You can print out a plastic cup. You could also go down to your local big-box store and buy a pack of six, or 600, in about as much time as it would take for any modern consumer 3-D printer to whip up a single shape. What’s the advantage to printing that cup? In fact, if you look around you, I’d be surprised if you could point out a single thing that you could obtain faster and more effectively by crafting it with a 3-D printer than you could by simply going out to buy it.
A home user, in nearly every case, will probably want to see finished products from their 3-D printers to justify the purchase. Businesses, on the other hand, don’t necessarily need to justify owning a 3-D printer in manufacturing terms. Many of them are likely to have legitimate design reasons for owning such a printer, and are also likely to have at least one team member with the expertise to make proper use of such a machine. Even occasional 3-D printer use can be justified in many offices when the price tag is below $2,000.
How manufacturing might die (eventually)
Enterprise-quality 3-D printers could become the growth driver that pushes the industry into its own PC era — the age when mass adoption becomes not only affordable, but practical. It wasn’t consumers who initially drove PC adoption in the early 80s, after all — businesses and schools were big buyers of the first true desktop computers.

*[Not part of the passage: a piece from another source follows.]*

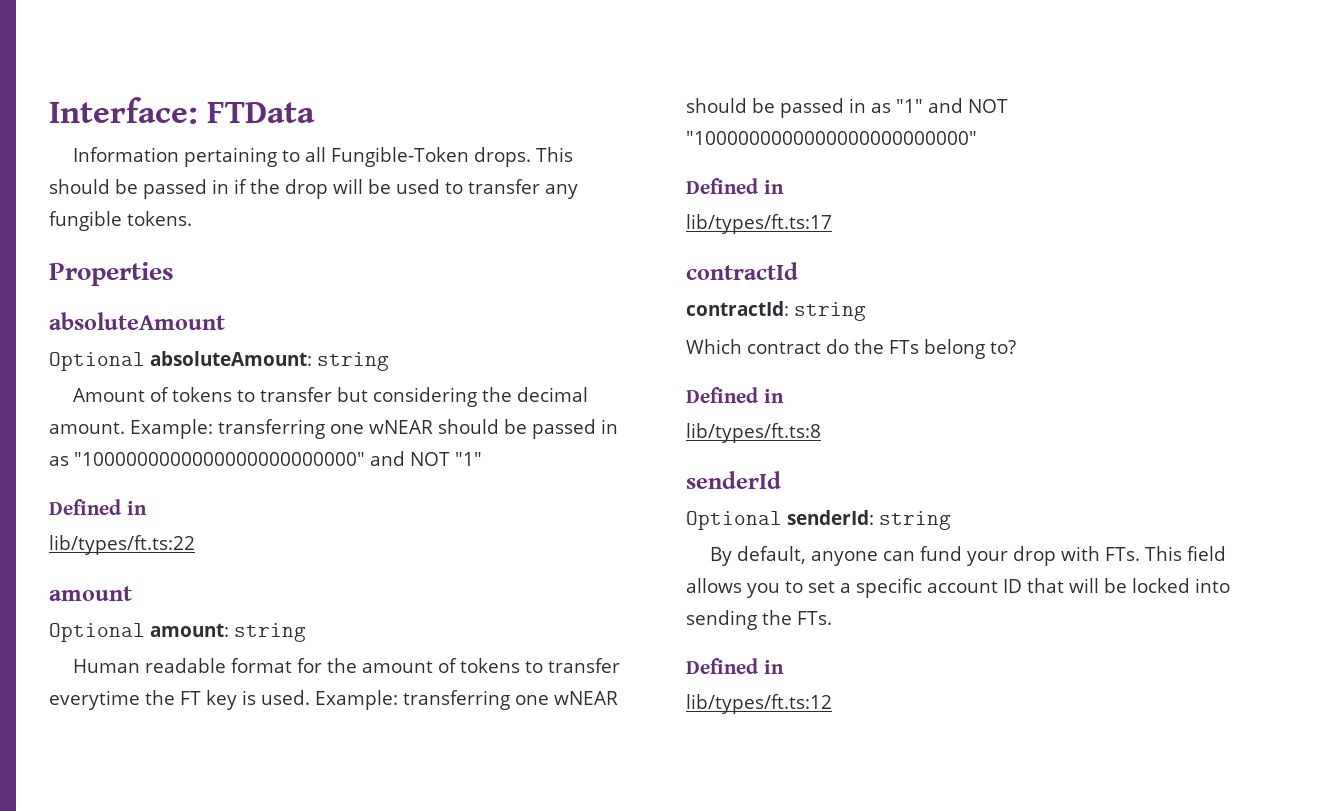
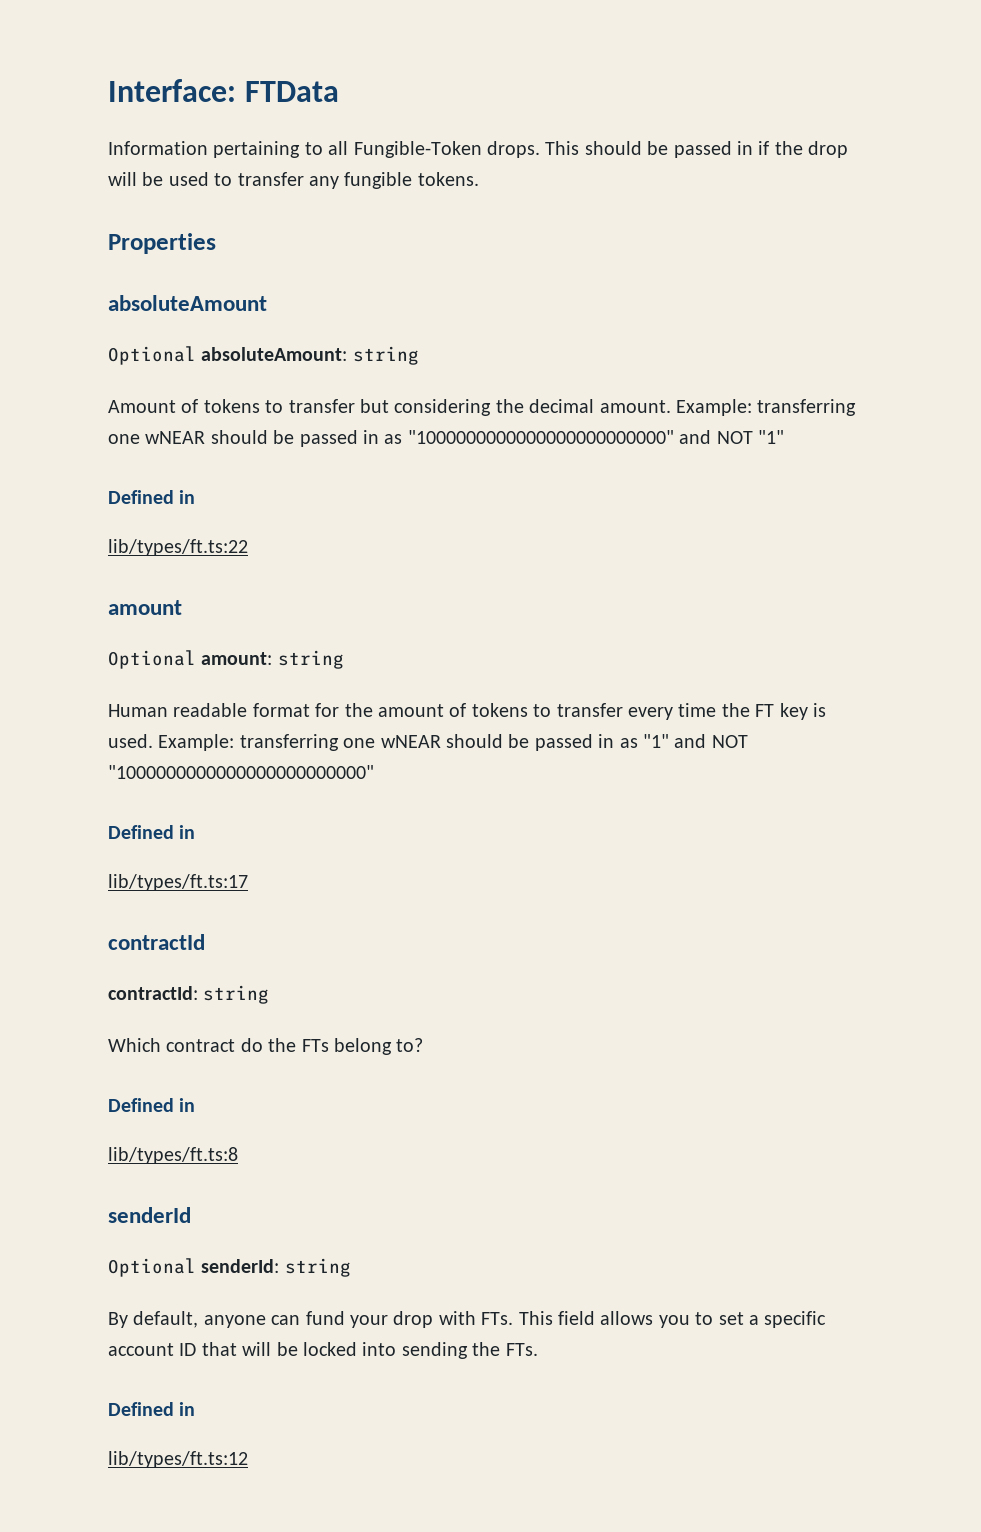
- Human readable format for the amount of tokens to transfer everytime the FT key is used.
+ Human readable format for the amount of tokens to transfer every time the FT key is used.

Consider that only 6,500 professional 3-D printers sold in 2011. Even if we assume that sales doubled in 2012, and each business bought only one professional 3-D printer, this new total leaves another 99.8% of business establishments in the U.S. as potential customers. 3D Systems Corporation (NYSE:DDD) and Stratasys, Ltd. (NASDAQ:SSYS) combined for a high-end revenue estimate of $930 million in the 2013 fiscal year — a bit less than half of estimated total industry revenue. If just 2% of U.S. business establishments (there were about 7.6 million, not counting government workers or the self-employed, in 2008) bought a single hypothetical $2,000 professional 3-D printer, it’d generate $300 million in revenue from the sale of 152,000 printers. This doesn’t account for international sales or for the sales of print materials and services — or, for that matter, any sales to schools.
Notice any problems with these numbers? The two biggest 3-D printing companies already expect to make three times this much in 2013. For their growth to continue well past 2016, adoption of these lower-cost professional machines will have to accelerate or the high-end printers of 2016 will have to justify their exorbitant cost against a flood of inexpensive competition — or both. Industrial-size 3-D printer company ExOne Co (NASDAQ:XONE) sold only 13 of its machines in 2012, and it could be hard-pressed to find buyers for its million-dollar printers if anyone can replicate their material diversity and massive print areas at a fraction of the price. Think back (if you can) to the demise of mainframe computers. PCs replaced the mainframe, and PC manufacturers grew to be worth many times the value of Wang Labs and its contemporaries by shipping dozens, then hundreds, then thousands of times the computers per year as any mainframe maker had ever sold before. But a PC also fulfilled a wider range of needs and wants in the marketplace than a low-cost 3-D printer might.